Instructions to follow
Every line of the material below should be output exactly as written, with the images skipped.

Information given
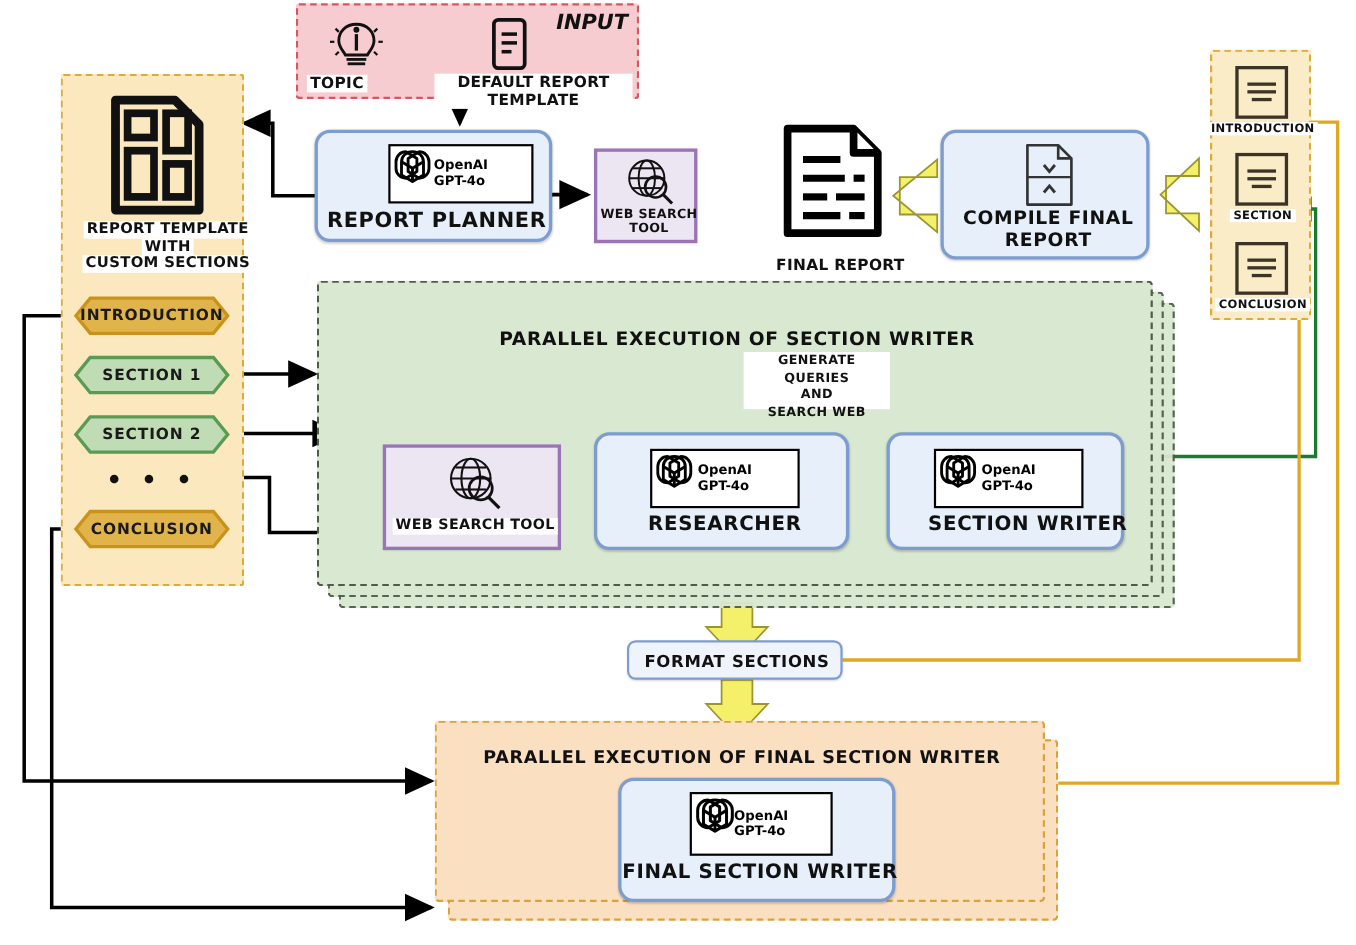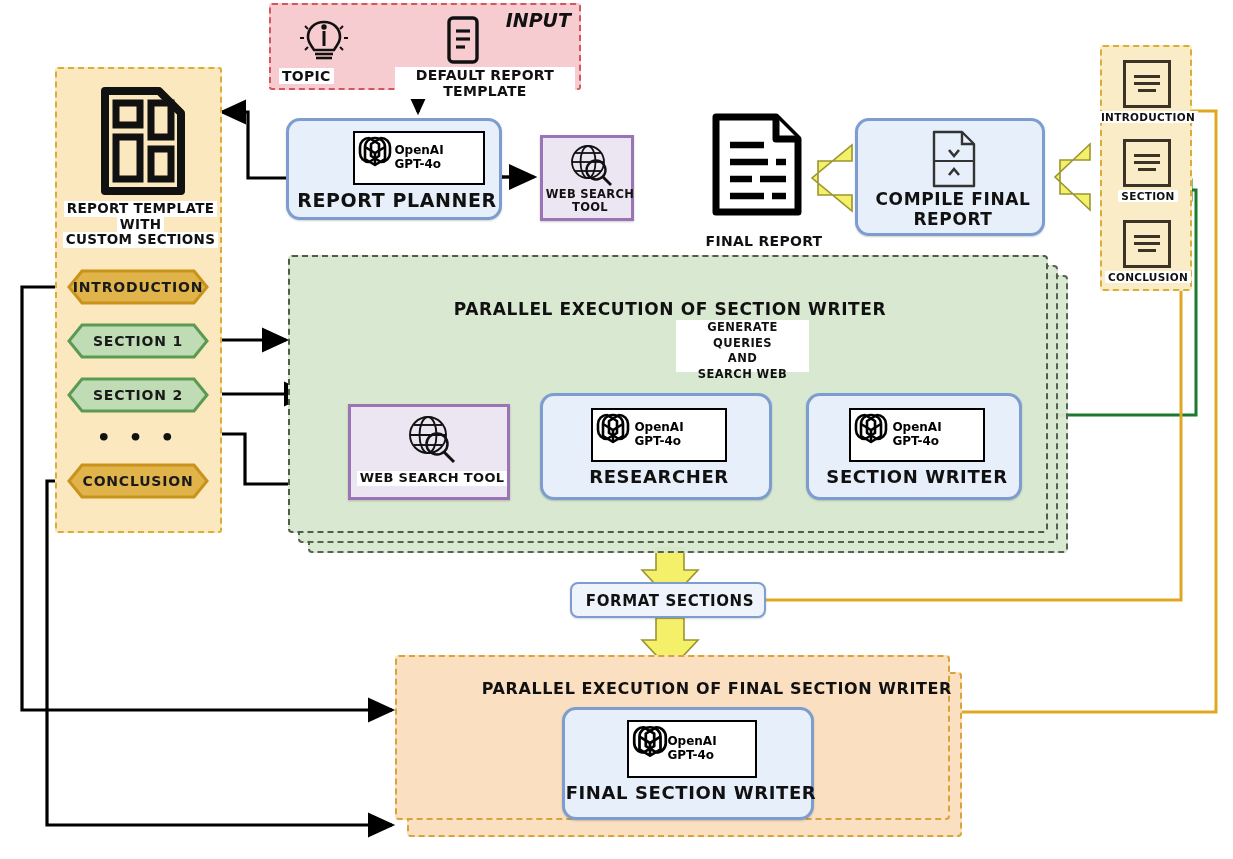--- a/index.html
+++ b/index.html
@@ -159,7 +159,7 @@
       <rect x="17" y="50" width="24" height="42" fill="none" stroke="#111" stroke-width="7"></rect>
       <rect x="52" y="62" width="20" height="30" fill="none" stroke="#111" stroke-width="7"></rect>
     </svg>
-    <div class="abs" style="left:0;top:132px;width:167px;">
+    <div class="abs" style="left:12px;top:132px;width:167px;">
       <div class="lbl" style="font-size:13.5px;">
         <span class="whitebox">REPORT TEMPLATE</span><br>
         <span class="whitebox">WITH</span><br>

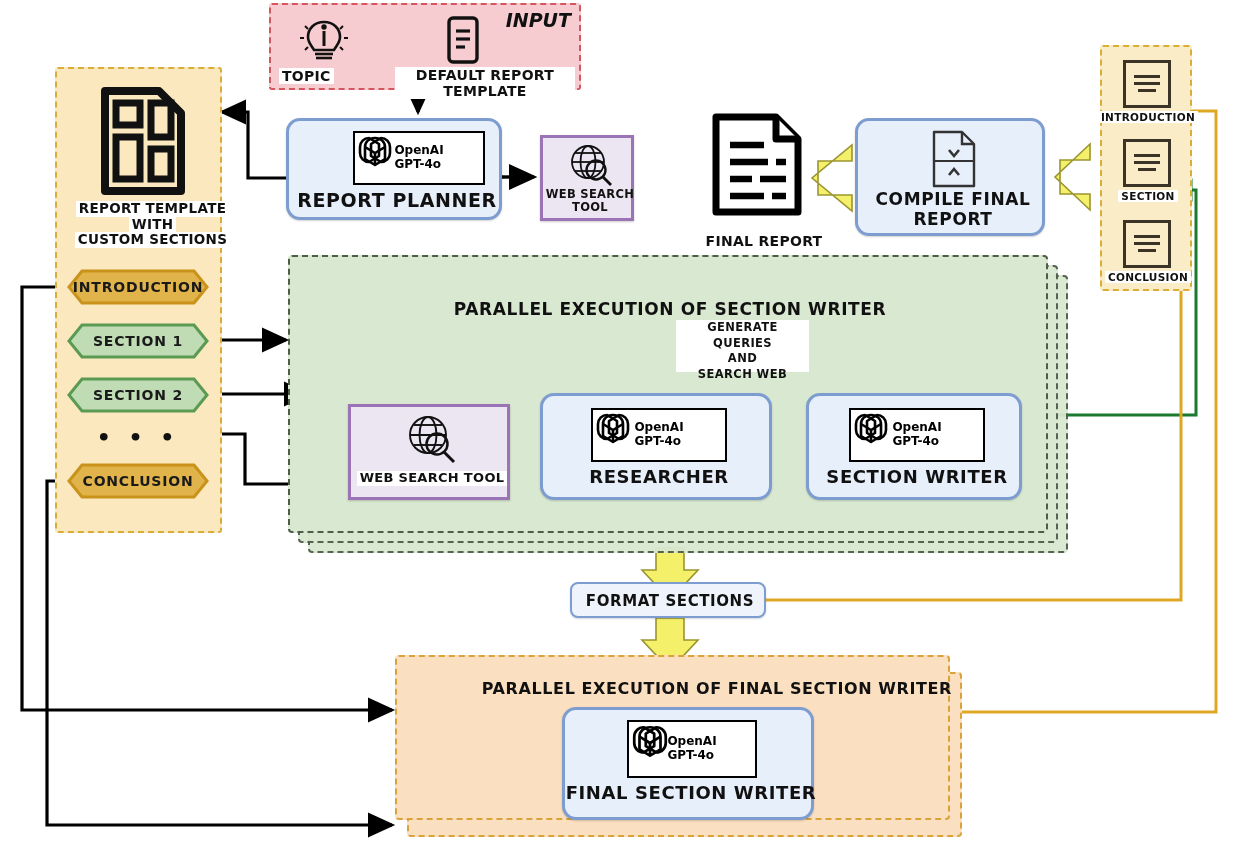--- a/index.html
+++ b/index.html
@@ -301,7 +301,7 @@
         <span>GPT-4o</span>
       </div>
     </div>
-    <div class="abs hand" style="left:0;top:70px;width:216px;font-size:18px;">SECTION WRITER</div>
+    <div class="abs hand" style="left:0;top:70px;width:216px;font-size:18px;text-align:right;">SECTION WRITER</div>
   </div>
 
   <div class="abs node-blue-sm" style="left:570px;top:582px;width:196px;height:36px;">

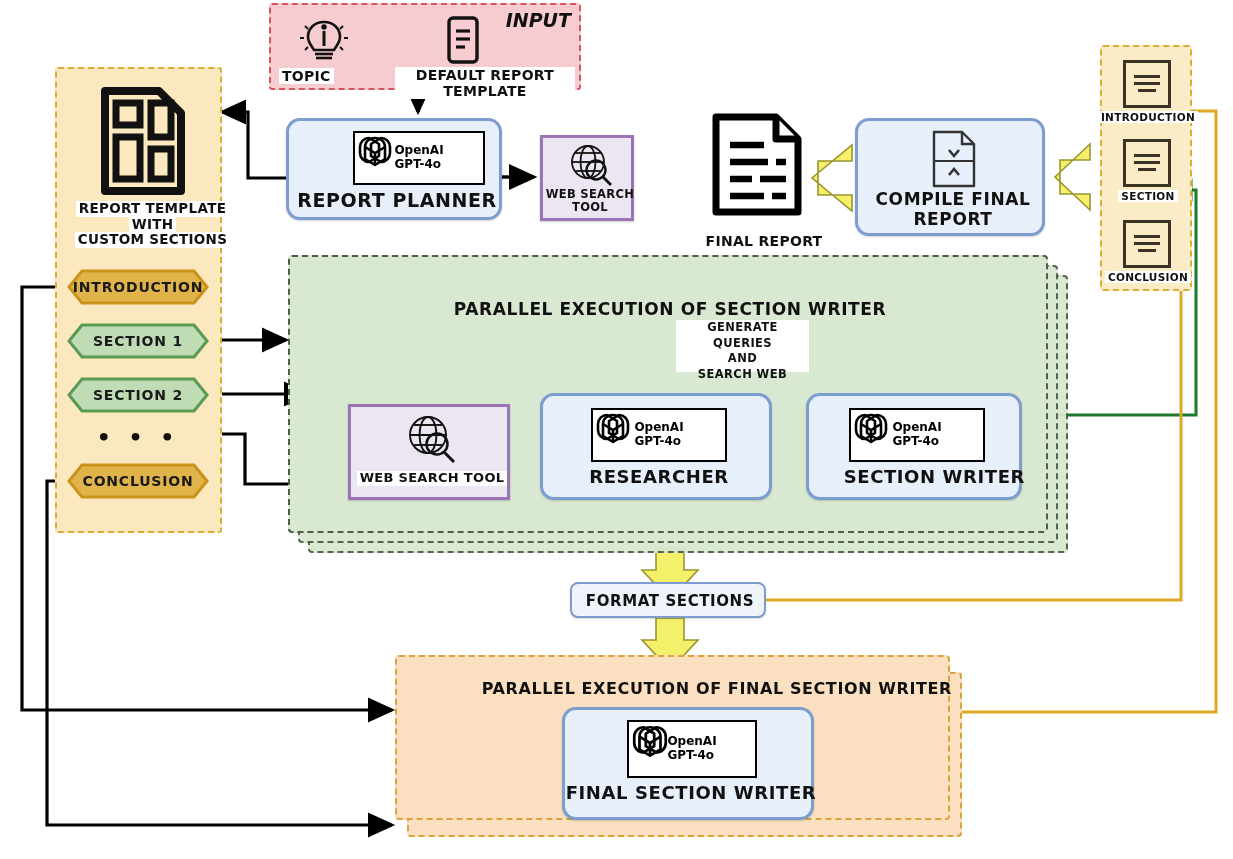--- a/index.html
+++ b/index.html
@@ -310,7 +310,7 @@
 
   <div class="abs panel-orange" style="left:407px;top:672px;width:555px;height:165px;"></div>
   <div class="abs panel-orange" style="left:395px;top:655px;width:555px;height:165px;">
-    <div class="abs hand" style="left:0;top:22px;width:555px;font-size:16px;text-align:right;">PARALLEL EXECUTION OF FINAL SECTION WRITER</div>
+    <div class="abs hand" style="left:0;top:22px;width:555px;font-size:16px;">PARALLEL EXECUTION OF FINAL SECTION WRITER</div>
   </div>
 
   <div class="abs node-blue" style="left:562px;top:707px;width:252px;height:113px;">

Result of this task
--- a/index.html
+++ b/index.html
@@ -159,7 +159,7 @@
       <rect x="17" y="50" width="24" height="42" fill="none" stroke="#111" stroke-width="7"></rect>
       <rect x="52" y="62" width="20" height="30" fill="none" stroke="#111" stroke-width="7"></rect>
     </svg>
-    <div class="abs" style="left:0;top:132px;width:167px;">
+    <div class="abs" style="left:12px;top:132px;width:167px;">
       <div class="lbl" style="font-size:13.5px;">
         <span class="whitebox">REPORT TEMPLATE</span><br>
         <span class="whitebox">WITH</span><br>

--- a/index.html
+++ b/index.html
@@ -301,7 +301,7 @@
         <span>GPT-4o</span>
       </div>
     </div>
-    <div class="abs hand" style="left:0;top:70px;width:216px;font-size:18px;">SECTION WRITER</div>
+    <div class="abs hand" style="left:0;top:70px;width:216px;font-size:18px;text-align:right;">SECTION WRITER</div>
   </div>
 
   <div class="abs node-blue-sm" style="left:570px;top:582px;width:196px;height:36px;">

--- a/index.html
+++ b/index.html
@@ -310,7 +310,7 @@
 
   <div class="abs panel-orange" style="left:407px;top:672px;width:555px;height:165px;"></div>
   <div class="abs panel-orange" style="left:395px;top:655px;width:555px;height:165px;">
-    <div class="abs hand" style="left:0;top:22px;width:555px;font-size:16px;text-align:right;">PARALLEL EXECUTION OF FINAL SECTION WRITER</div>
+    <div class="abs hand" style="left:0;top:22px;width:555px;font-size:16px;">PARALLEL EXECUTION OF FINAL SECTION WRITER</div>
   </div>
 
   <div class="abs node-blue" style="left:562px;top:707px;width:252px;height:113px;">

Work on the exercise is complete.